Un incanto. Un vecchio magazzino parigino di 103 metri quadri passa tra le mani di un talentuoso architetto e designer, Grègoire De Lafforest. Il risultato è una trasformazione totale. Sei stanze luminose ed ariose, dal look fresco e giovane.
Quello che vi mostrerò è la zona living, il cuore della casa. 

Ciò che subito colpisce è la divisione della cucina dal soggiorno, effettuata mediante una struttura in metallo e vetro, che forma una casetta stilizzata con tanto di vasistas per espellere vapori e fumi. 



Gli armadietti proseguono all’interno di un’altra minihouse che contrasta con la prima per colore e materiali. La scelta del nero fumè per gli armadietti IKEA è lecita ed azzeccata. Un colore così scuro non compromette la luminosità dell’ambiente perchè le finestre che tappezzano il soffitto, inondano di luce l’ex capannone. Il “tetto” della cucina richiama quello del magazzino enfatizzandone così, le particolarità di aperture e travi.
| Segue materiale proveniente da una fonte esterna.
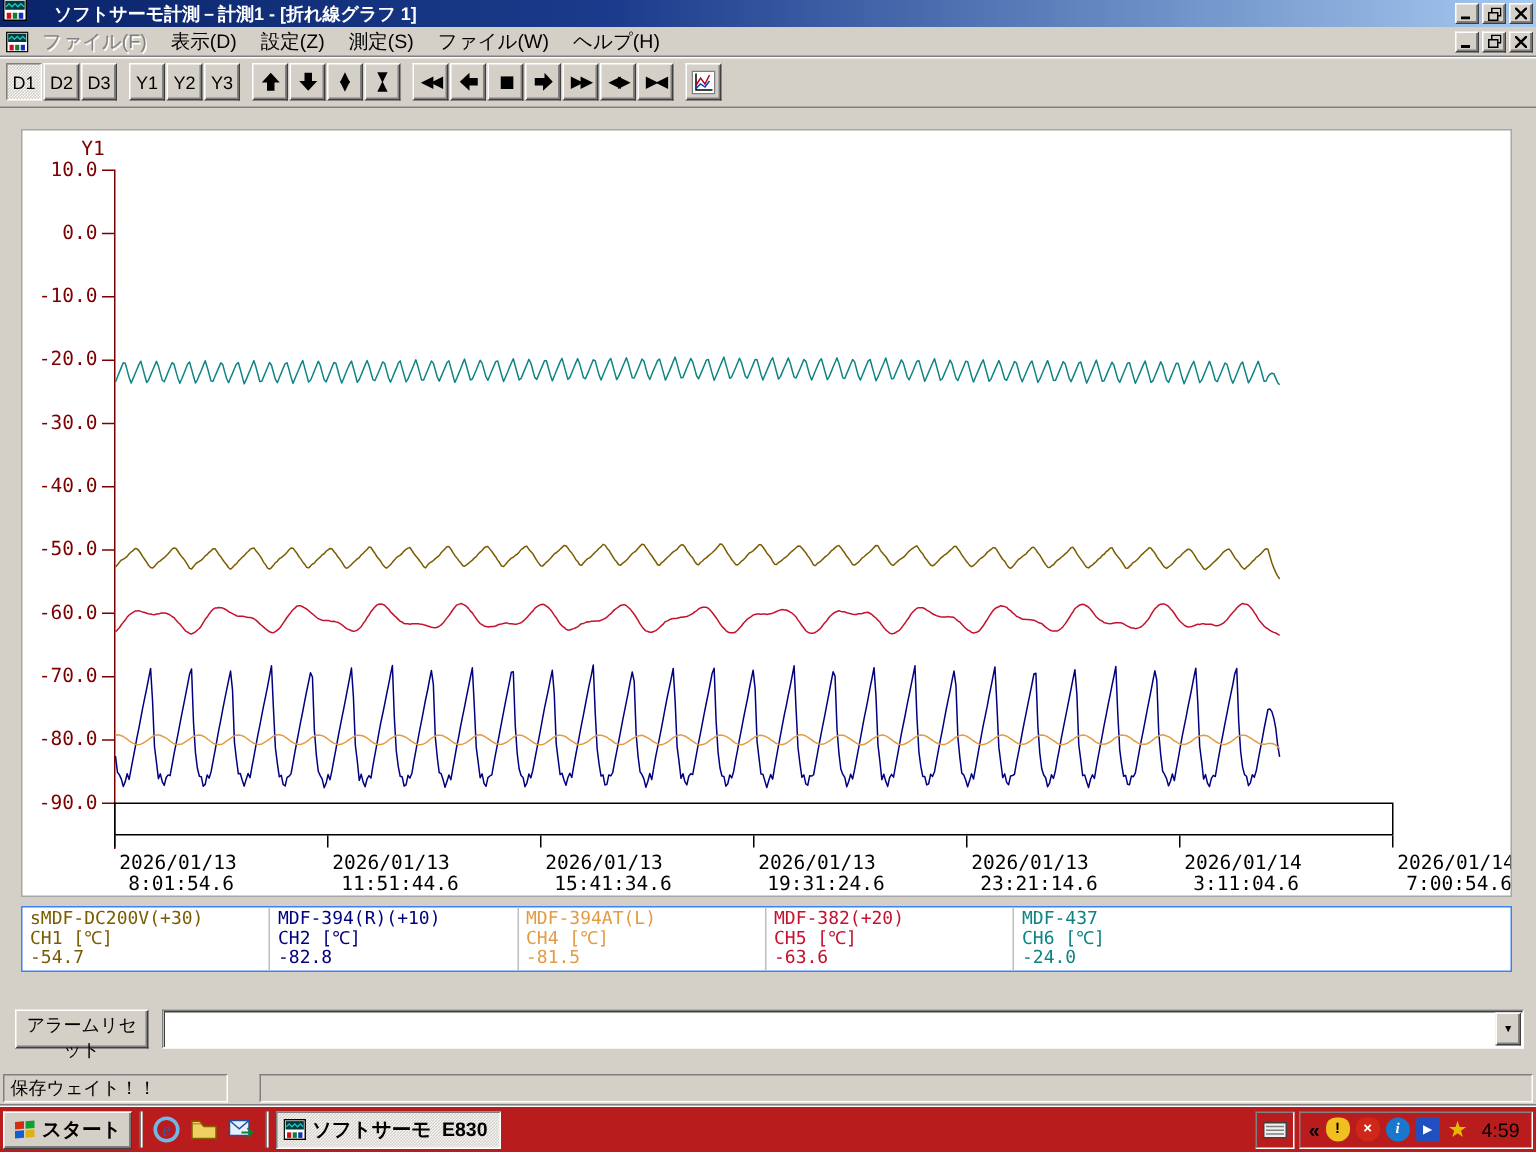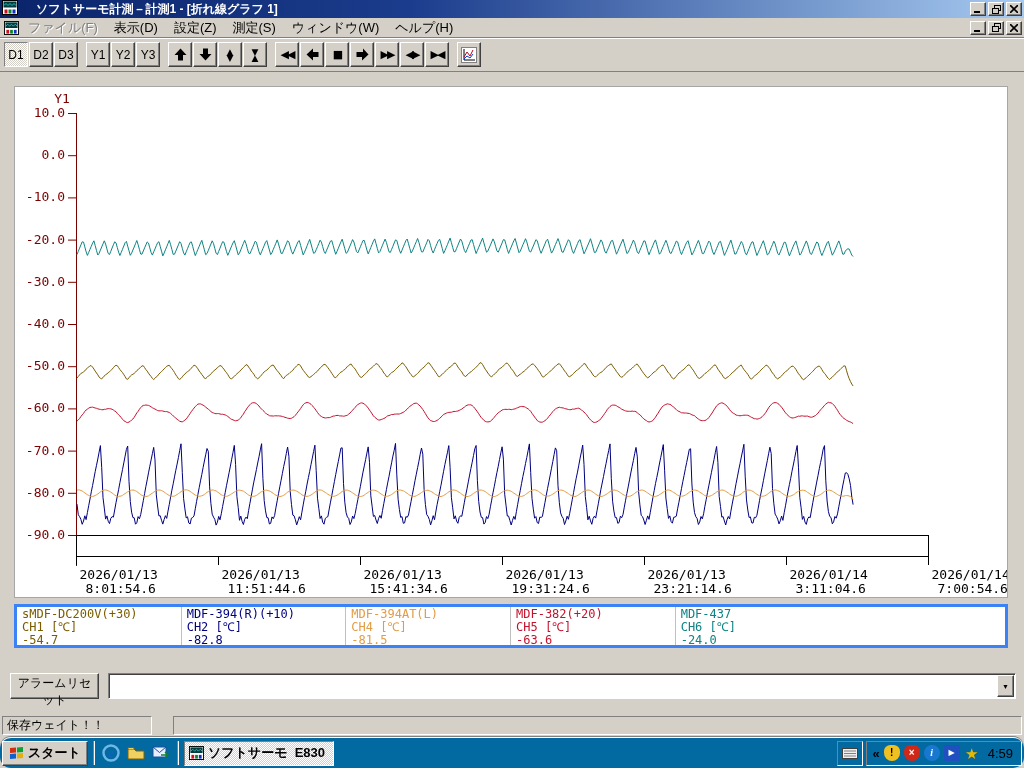"ウィンドウ(W)" span.menu-item { text: ウィンドウ -> ファイル }
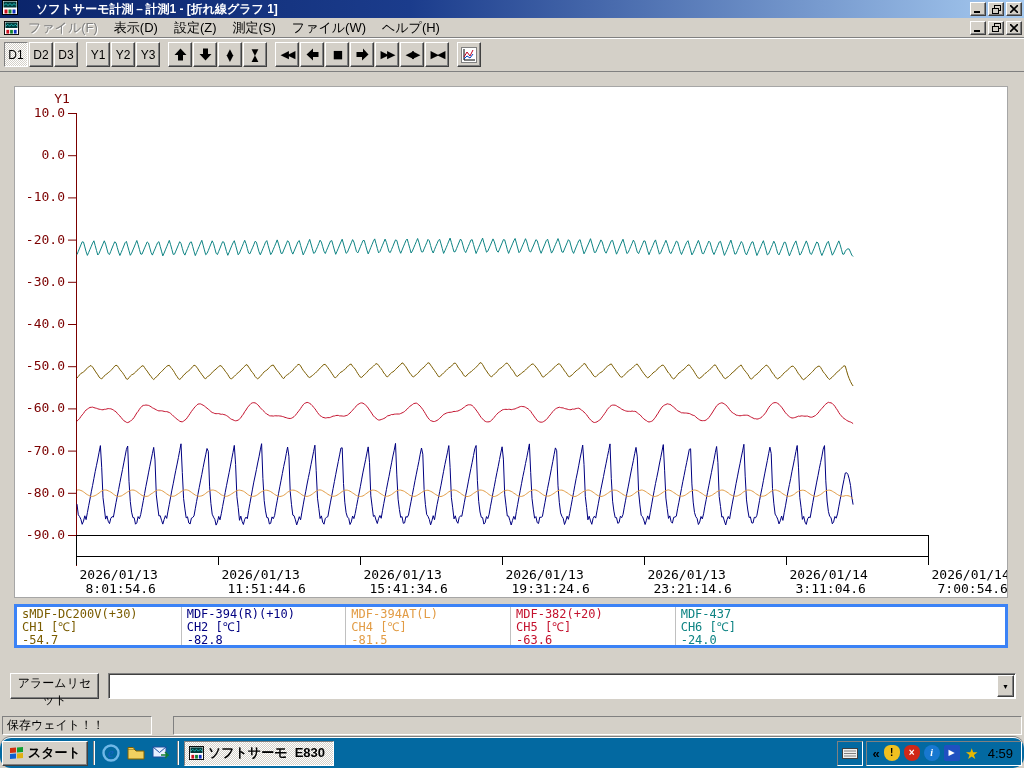"sMDF-DC200V(+30)" .legend { border: 3px solid #3b82f6 -> 1px solid #3b82f6 }
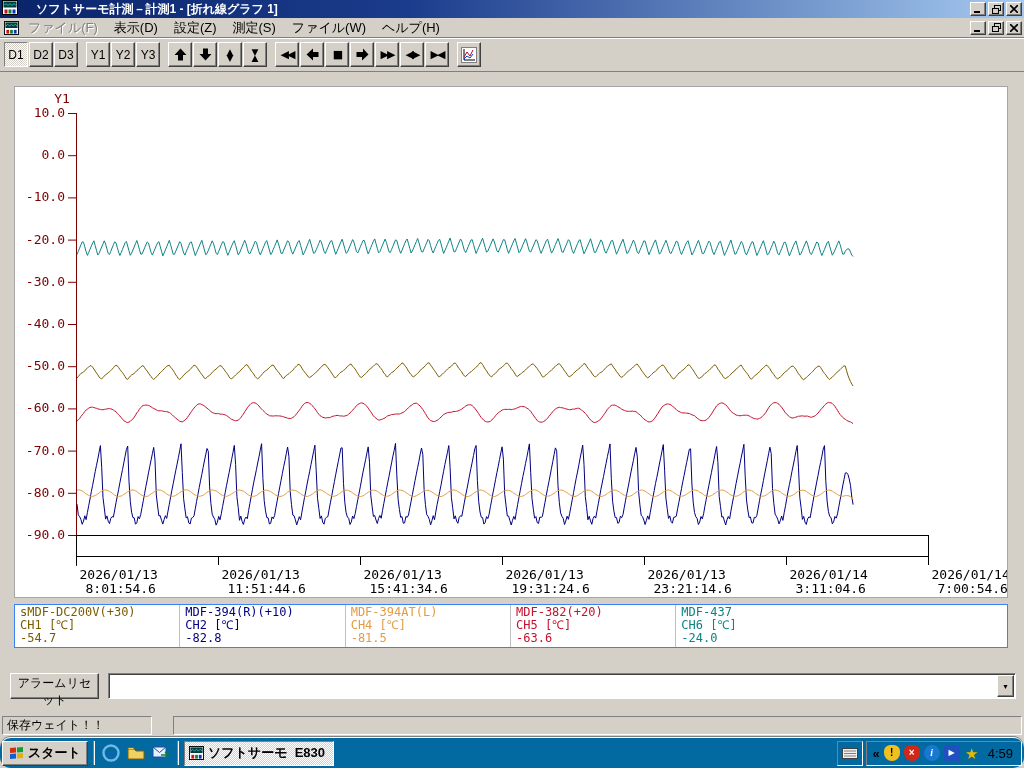"スタート" .taskbar { background: #0369a1 -> #b91c1c; border-radius: 11px -> none }
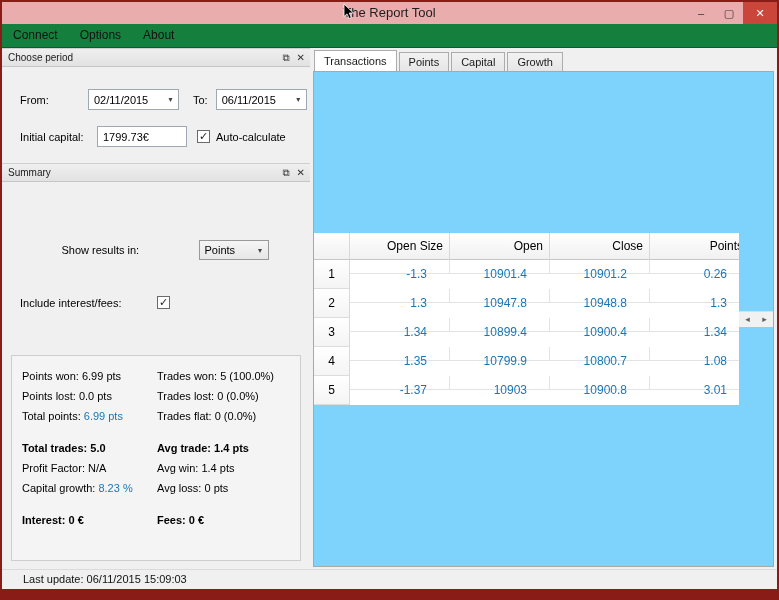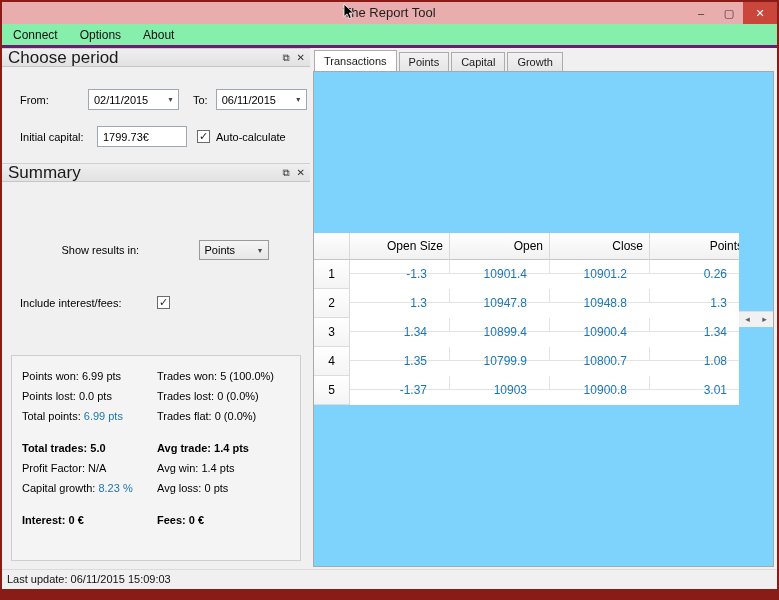"Connect" .menubar { background: #86efac -> #15803d; border-bottom: 3px solid #701a75 -> 1px solid #701a75 }
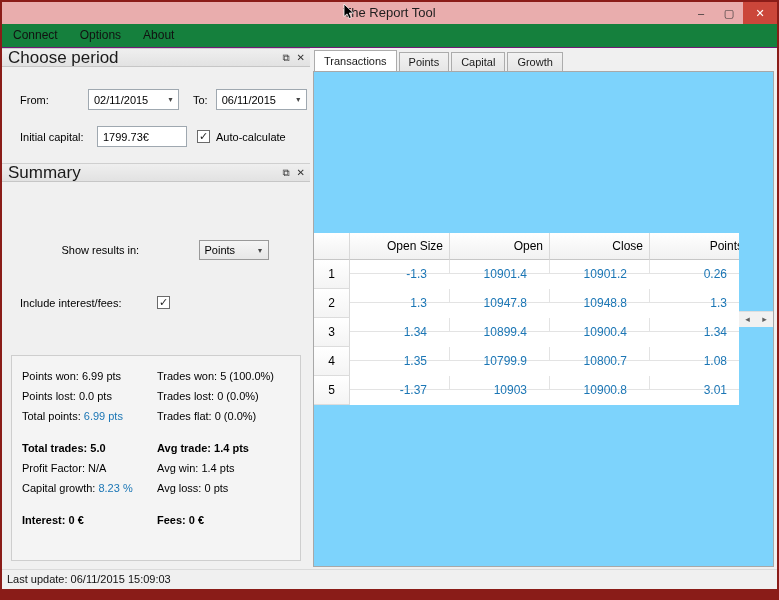"Choose period" .dock-title { font-size: 17px -> 10px }
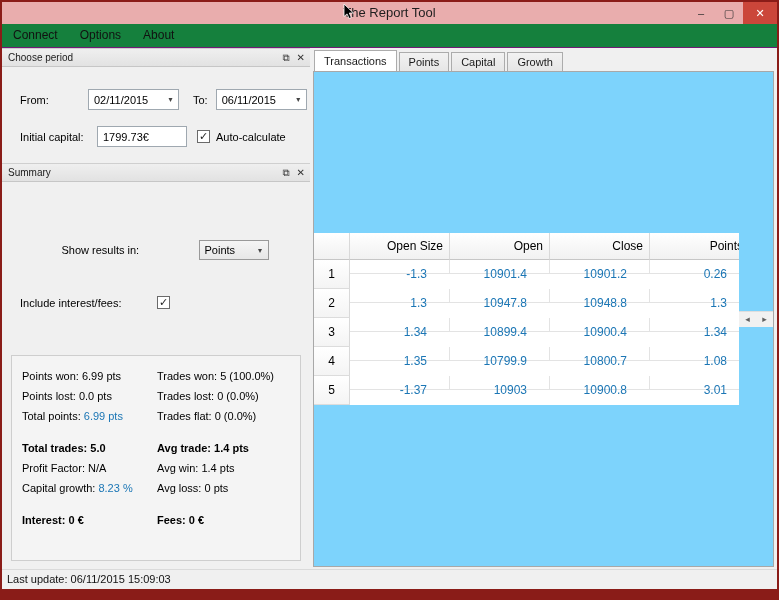"Last update: 06/11/2015 15:09:03" .statusbar { padding-left: 5px -> 21px }
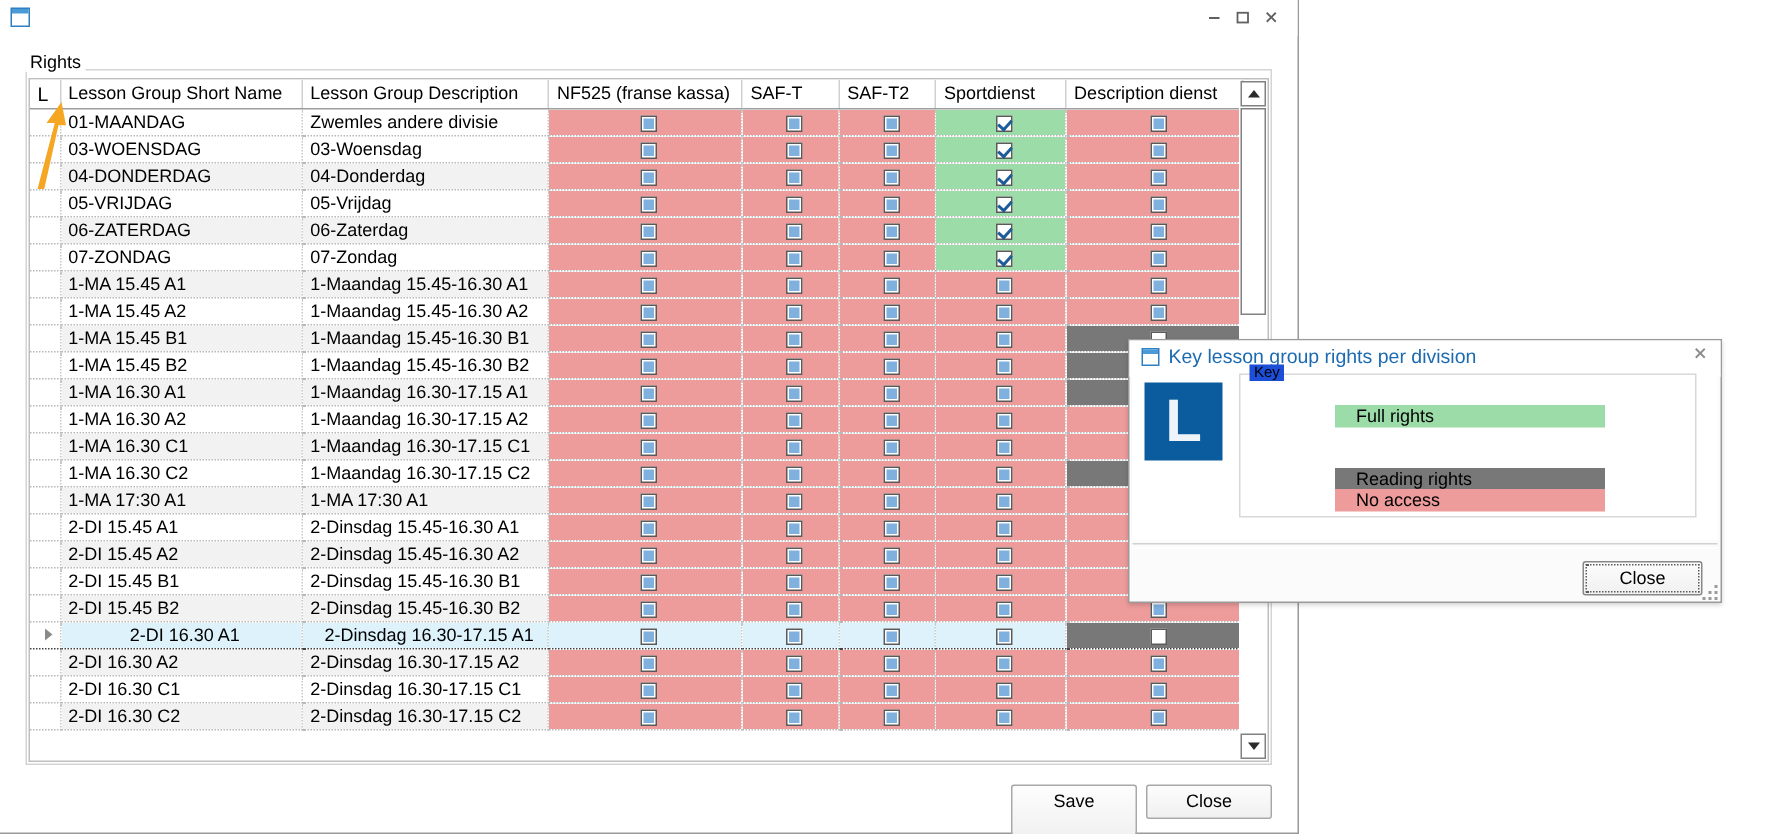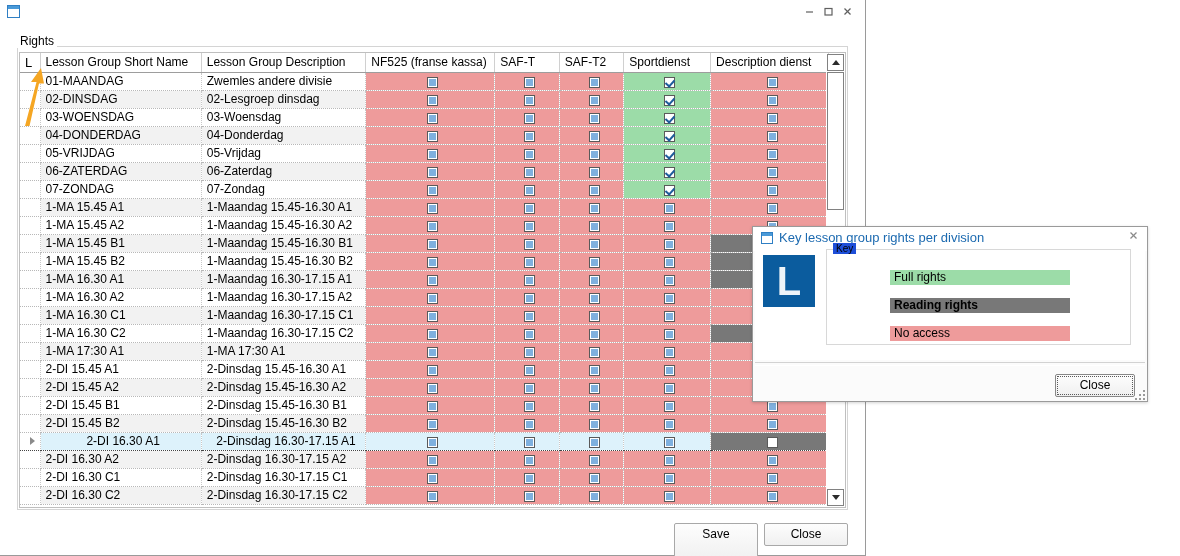"02-DINSDAG" tr.alt { html: <tr> <td></td> <td>02-DINSDAG</td> <td>02-Lesgroep dinsdag</td> <td><span></span></td> <td><span></span></td> <td><span></span></td> <td><span></span></td> <td><span></span></td> </tr> -> none }
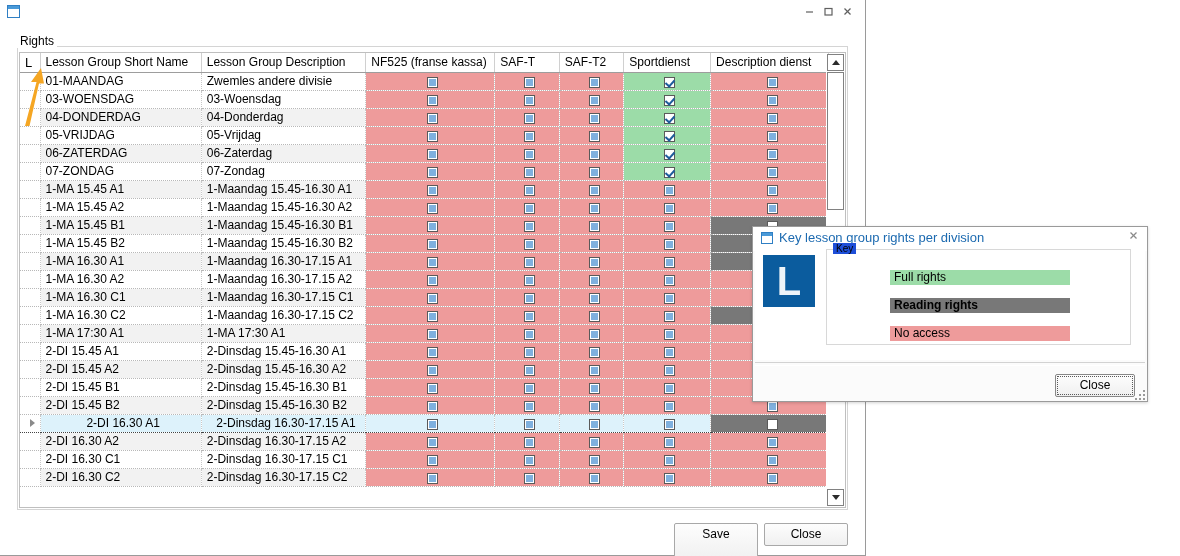"Full rights" .kd-bar { padding-left: 4px -> 14px }
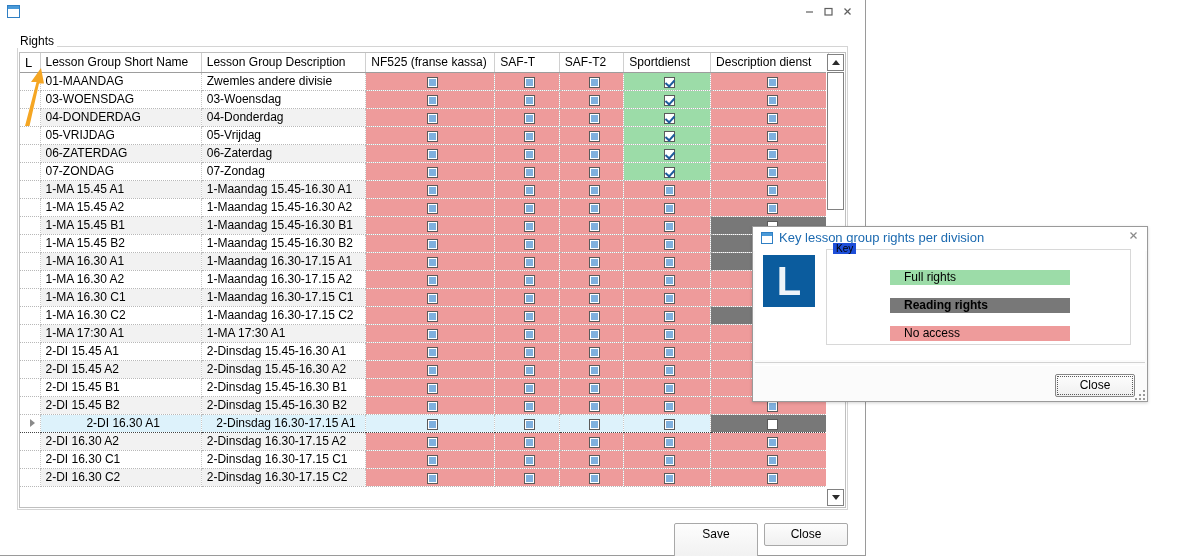"Reading rights" .kd-bar-read { font-weight: bold -> none; top: 71px -> 85px }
Il parquet in legno chiaro fa da base ad un contesto davvero speciale. Tutto il perimetro della zona giorno è caratterizzato da un pannello a parete che culmina con un lungo ripiano su cui sono esposti quadri. Inoltre il pannello ospita mensole cubiche sospese con libri a vista. L’arredamento è curato nei minimi dettagli. Trasmette tranquillità e gioia. Sono mescolati pezzi di design con mobili IKEA. Diversi gli elementi scherzosi, come lo sgabello simile ad un tappo di sughero di Vitra della serie Cork Family (329€), 


oppure lo sgabello Plopp dell’azienda danese Hay (275€), che sembra essere un gonfiabile, ma in realtà è in metallo. Un altro tocco di vitalità proviene dagli accenti di giallo che spiccano tra le nuances neutre, eleganti ed ariose. La creatività dell’architetto ha collocato al centro del living un pino essiccato che, spogliato dei suoi aghi ne ha visti dei nuovi in plastica, per evitare la loro caduta. Il verde è vita, pertanto porta un’ondata di calore ed accoglienza.


La zona pranzo ha delle meravigliose sedie (da questo momento nella lunghissima lista delle mie preferite) Merano della Ton con poetiche venature a vista e linee sinuose. 

Il tavolo è un sistema componibile di +IKEAitalia ed è composto dai cavalletti LERBERG (7,50€) ed il piano lungo 15m grigio satinato LINNMON (150cm a 30€). La tavola si conclude con una zona studio con pc.





La zona living è armoniosa e fresca. Il morbido divano grigio IKEA contrasta con la vivacità delle sfaccettature di un’altra opera d’arte dei fratelli Bouroullec (di cui ho già parlato qui): il divano Facett di Ligne Roset. Trai due uno knitted pouf ed un tavolo tondo in metallo, portatile grazie al manico sul piano. Si tratta di Express di Super-ette.

via Elle


La scelta di textures, colori e stili creano un mix perfetto. Una vera chicca!